Anoctamin 5 (ANO5) is a member of a family of calcium-activated chloride channels containing 10 members, also known as transmembrane proteins, and has been reported to be associated with various cancers.

Research motivation

The role of ANO5 in gastric cancer (GC) remains poorly understood. In the present study, we analyzed the relationship between ANO5 expression and tumor progression in GC.

Research objectives

The objectives of the present study were to investigate whether ANO5 contributes to the regulation of cancer growth and to clarify its clinicopathological significance in GC.

Research methods

Knockdown experiments were performed by transfecting human GC cell lines with ANO5 small interfering RNA. Gene expression was then assessed using microarray analysis.

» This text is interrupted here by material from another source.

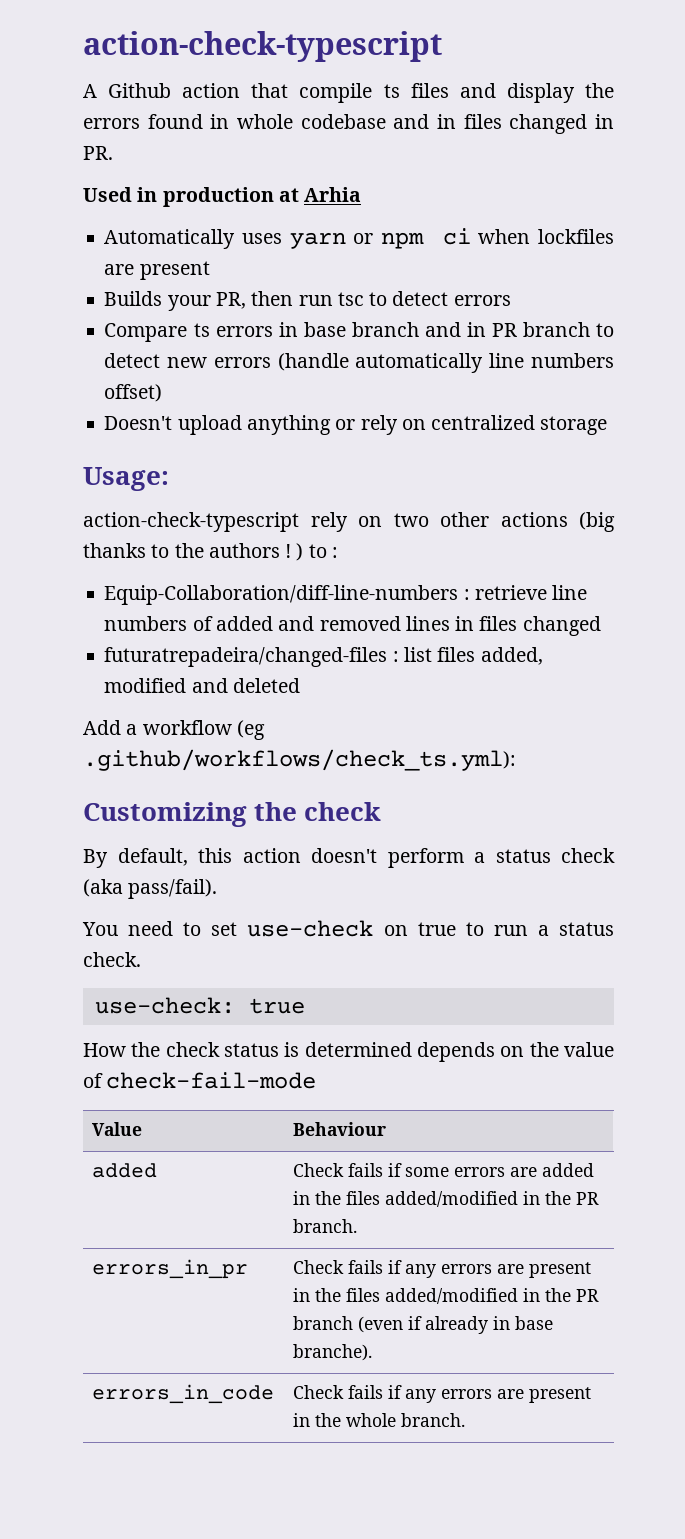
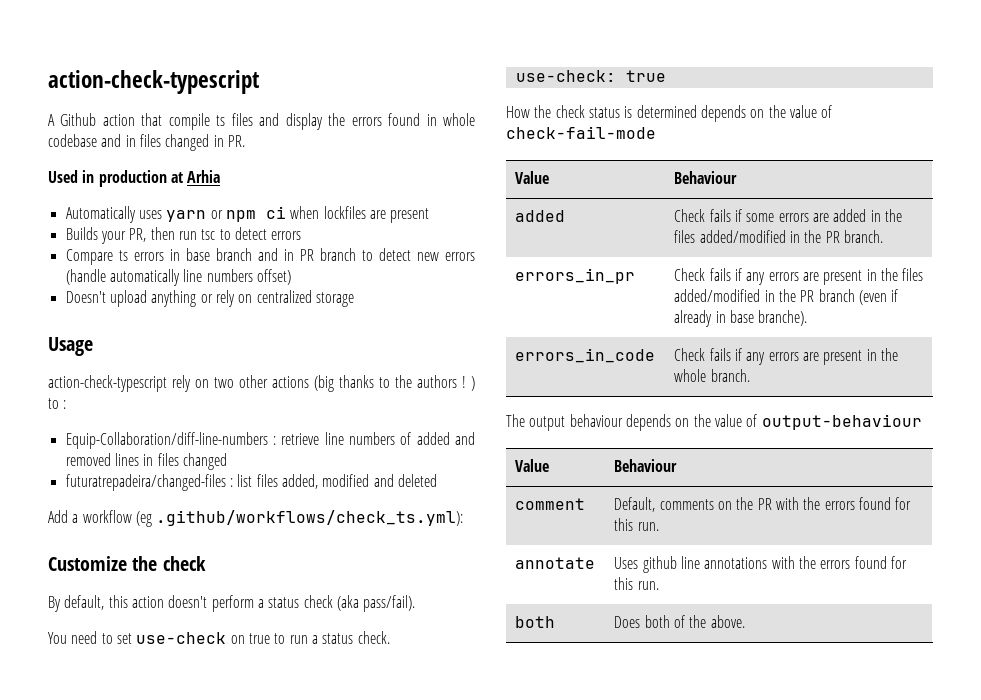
[83,467,169,491] Usage: -> [48,337,93,356] Usage
[83,802,247,827] Customizing -> [48,556,127,571] Customize
(466, 1420) none -> [506,414,922,431] [515,459,550,472] [614,459,678,472] [515,498,586,510] [614,497,912,512] [614,518,659,531] [515,557,596,569] [614,556,907,573] [614,577,659,590] [515,616,556,628] [614,615,745,628] // The output behaviour depends on the value of output-behaviour // Value | Behaviour // comment | Default, comments on the PR with the errors found for this run. // annotate | Uses github line annotations with the errors found for this run. // both | Does both of the above.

Samples from 195 patients with GC were subjected to immunohistochemistry for ANO5, and its relationship with clinicopathological factors and prognosis were examined.

Research results

ANO5 knockdown suppressed the proliferation, migration, and invasion of cells and enhanced apoptosis. Cell cycle analysis showed that ANO5 knockdown suppressed the progression of G1-S phase. The results of microarray analysis showed up- or downregulated expression of genes related to “Cell Cycle: G1/S Checkpoint Regulation” in ANO5 knockdown NUGC4 cells. Survival analysis showed significantly poorer 5-year survival in the ANO5 high expression group (high vs low; 73.9 vs 89.6%, P = 0.0104). Immunohistochemistry multivariate analysis identified the high expression of ANO5 as an independent prognostic factor for 5-year survival in GC patients (P = 0.0457).

Research conclusions

ANO5 plays a significant role in cell cycle progression in human GC cells. The results of the immunohistochemistry analysis suggest that high ANO5 expression levels are a poor prognostic factor in patients with GC.

Research perspectives

The present study may contribute to the identification of ANO5 as a key mediator in tumor progression, with it ultimately being a promising prognostic biomarker or a novel therapeutic target of GC.